◆ **Supplied information**

=== Begin Enclosure ===

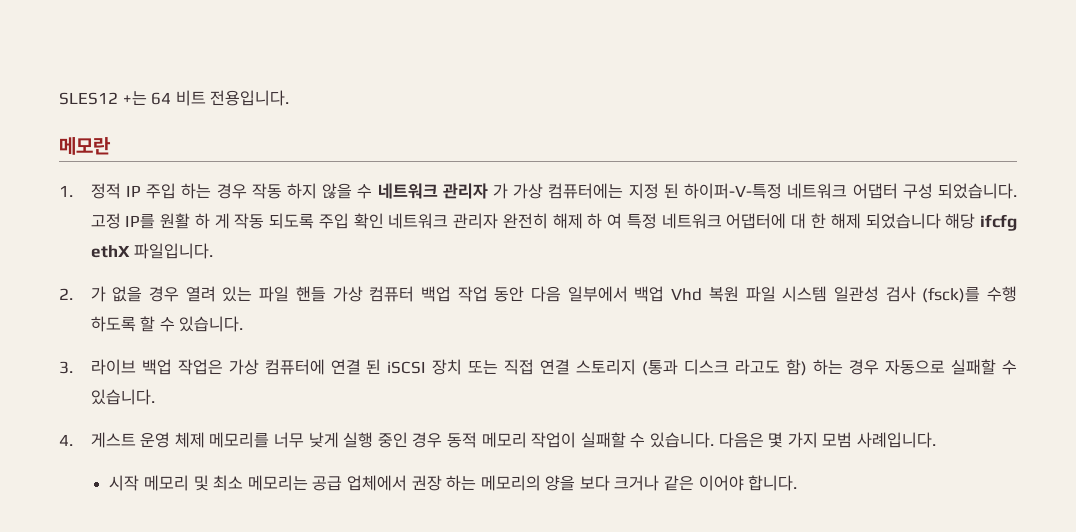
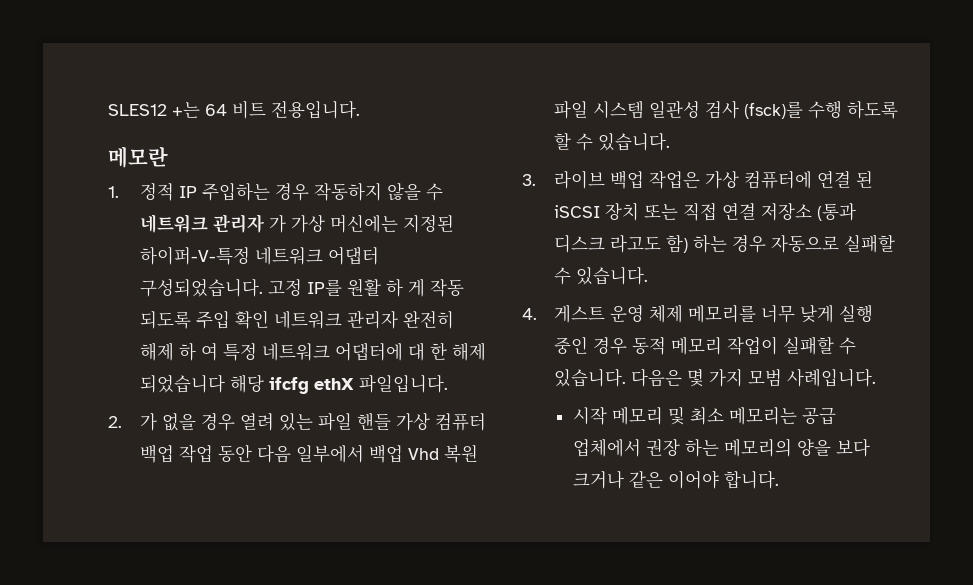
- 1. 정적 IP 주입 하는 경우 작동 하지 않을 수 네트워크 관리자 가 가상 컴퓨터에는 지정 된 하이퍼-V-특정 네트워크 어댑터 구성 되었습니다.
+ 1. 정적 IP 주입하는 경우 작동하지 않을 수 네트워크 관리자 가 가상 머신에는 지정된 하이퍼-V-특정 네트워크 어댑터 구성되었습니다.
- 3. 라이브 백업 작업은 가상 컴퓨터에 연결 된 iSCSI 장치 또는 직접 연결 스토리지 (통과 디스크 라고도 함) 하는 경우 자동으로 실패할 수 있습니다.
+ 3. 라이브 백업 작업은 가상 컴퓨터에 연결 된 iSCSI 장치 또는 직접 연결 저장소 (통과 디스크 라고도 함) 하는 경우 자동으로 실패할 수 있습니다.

=== End Enclosure ===
=== Begin Enclosure ===

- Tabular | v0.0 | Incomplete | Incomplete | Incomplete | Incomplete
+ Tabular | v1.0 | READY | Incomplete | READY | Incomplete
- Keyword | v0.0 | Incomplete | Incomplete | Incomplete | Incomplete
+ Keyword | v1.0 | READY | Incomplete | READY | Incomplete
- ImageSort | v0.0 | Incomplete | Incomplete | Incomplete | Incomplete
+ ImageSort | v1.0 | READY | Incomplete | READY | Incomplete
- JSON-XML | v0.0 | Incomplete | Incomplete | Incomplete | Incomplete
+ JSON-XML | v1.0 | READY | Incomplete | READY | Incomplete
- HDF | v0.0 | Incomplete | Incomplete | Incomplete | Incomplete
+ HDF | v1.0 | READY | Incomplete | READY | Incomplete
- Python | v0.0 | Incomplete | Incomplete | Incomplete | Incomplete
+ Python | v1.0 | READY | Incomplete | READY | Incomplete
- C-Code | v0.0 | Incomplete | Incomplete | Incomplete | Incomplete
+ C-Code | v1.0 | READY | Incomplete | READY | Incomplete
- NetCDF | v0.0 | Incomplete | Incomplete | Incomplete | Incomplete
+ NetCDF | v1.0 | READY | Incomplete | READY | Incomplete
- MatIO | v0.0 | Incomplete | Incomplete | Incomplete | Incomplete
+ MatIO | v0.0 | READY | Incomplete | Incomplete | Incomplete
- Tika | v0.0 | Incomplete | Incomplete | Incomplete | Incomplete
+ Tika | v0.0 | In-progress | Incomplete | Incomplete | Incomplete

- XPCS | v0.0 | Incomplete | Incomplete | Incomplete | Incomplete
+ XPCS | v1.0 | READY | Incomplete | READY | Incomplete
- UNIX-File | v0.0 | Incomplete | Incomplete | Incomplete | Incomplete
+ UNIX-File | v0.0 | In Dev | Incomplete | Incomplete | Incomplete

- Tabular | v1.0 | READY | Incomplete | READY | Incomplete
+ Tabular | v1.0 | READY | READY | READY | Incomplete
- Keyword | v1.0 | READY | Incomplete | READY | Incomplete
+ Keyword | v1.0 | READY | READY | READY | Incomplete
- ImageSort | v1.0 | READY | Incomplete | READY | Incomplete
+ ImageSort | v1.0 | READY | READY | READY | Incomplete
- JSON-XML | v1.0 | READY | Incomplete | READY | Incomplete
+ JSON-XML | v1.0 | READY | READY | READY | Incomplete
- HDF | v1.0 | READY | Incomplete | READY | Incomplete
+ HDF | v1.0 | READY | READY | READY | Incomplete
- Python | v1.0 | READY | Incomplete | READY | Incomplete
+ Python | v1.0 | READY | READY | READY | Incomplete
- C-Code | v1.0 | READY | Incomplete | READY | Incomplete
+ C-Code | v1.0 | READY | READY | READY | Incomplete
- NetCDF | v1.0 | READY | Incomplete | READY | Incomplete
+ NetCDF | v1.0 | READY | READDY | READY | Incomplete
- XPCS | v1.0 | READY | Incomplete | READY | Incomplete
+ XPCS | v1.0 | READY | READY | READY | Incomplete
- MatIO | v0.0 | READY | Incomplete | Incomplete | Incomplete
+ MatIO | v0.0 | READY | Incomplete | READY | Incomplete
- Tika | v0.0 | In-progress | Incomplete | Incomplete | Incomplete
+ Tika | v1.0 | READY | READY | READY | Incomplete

=== End Enclosure ===
=== Begin Enclosure ===

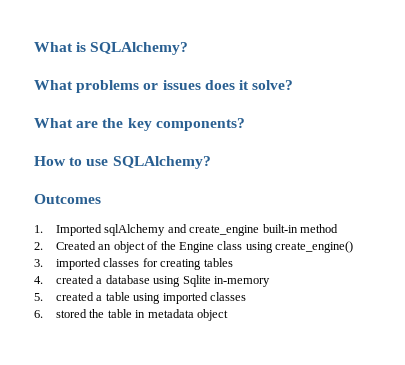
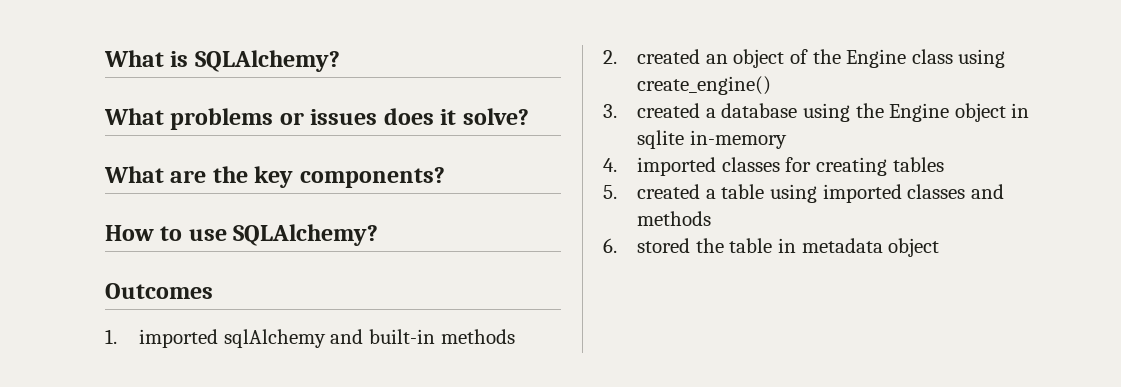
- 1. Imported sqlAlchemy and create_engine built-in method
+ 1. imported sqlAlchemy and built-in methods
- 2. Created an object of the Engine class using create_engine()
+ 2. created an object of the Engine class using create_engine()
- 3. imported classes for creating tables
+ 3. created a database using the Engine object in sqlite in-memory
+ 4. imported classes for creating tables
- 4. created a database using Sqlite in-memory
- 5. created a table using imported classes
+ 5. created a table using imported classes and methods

=== End Enclosure ===

◆ **Work instructions**
Above are records; repeat only the lines starting at the line with "- HDF | v1.0" and ending at the line with "Tika | v1.0", exactly as they appear, both included.

◆ **Answer space**
- HDF | v1.0 | READY | Incomplete | READY | Incomplete
+ HDF | v1.0 | READY | READY | READY | Incomplete
- Python | v1.0 | READY | Incomplete | READY | Incomplete
+ Python | v1.0 | READY | READY | READY | Incomplete
- C-Code | v1.0 | READY | Incomplete | READY | Incomplete
+ C-Code | v1.0 | READY | READY | READY | Incomplete
- NetCDF | v1.0 | READY | Incomplete | READY | Incomplete
+ NetCDF | v1.0 | READY | READDY | READY | Incomplete
- XPCS | v1.0 | READY | Incomplete | READY | Incomplete
+ XPCS | v1.0 | READY | READY | READY | Incomplete
- MatIO | v0.0 | READY | Incomplete | Incomplete | Incomplete
+ MatIO | v0.0 | READY | Incomplete | READY | Incomplete
- Tika | v0.0 | In-progress | Incomplete | Incomplete | Incomplete
+ Tika | v1.0 | READY | READY | READY | Incomplete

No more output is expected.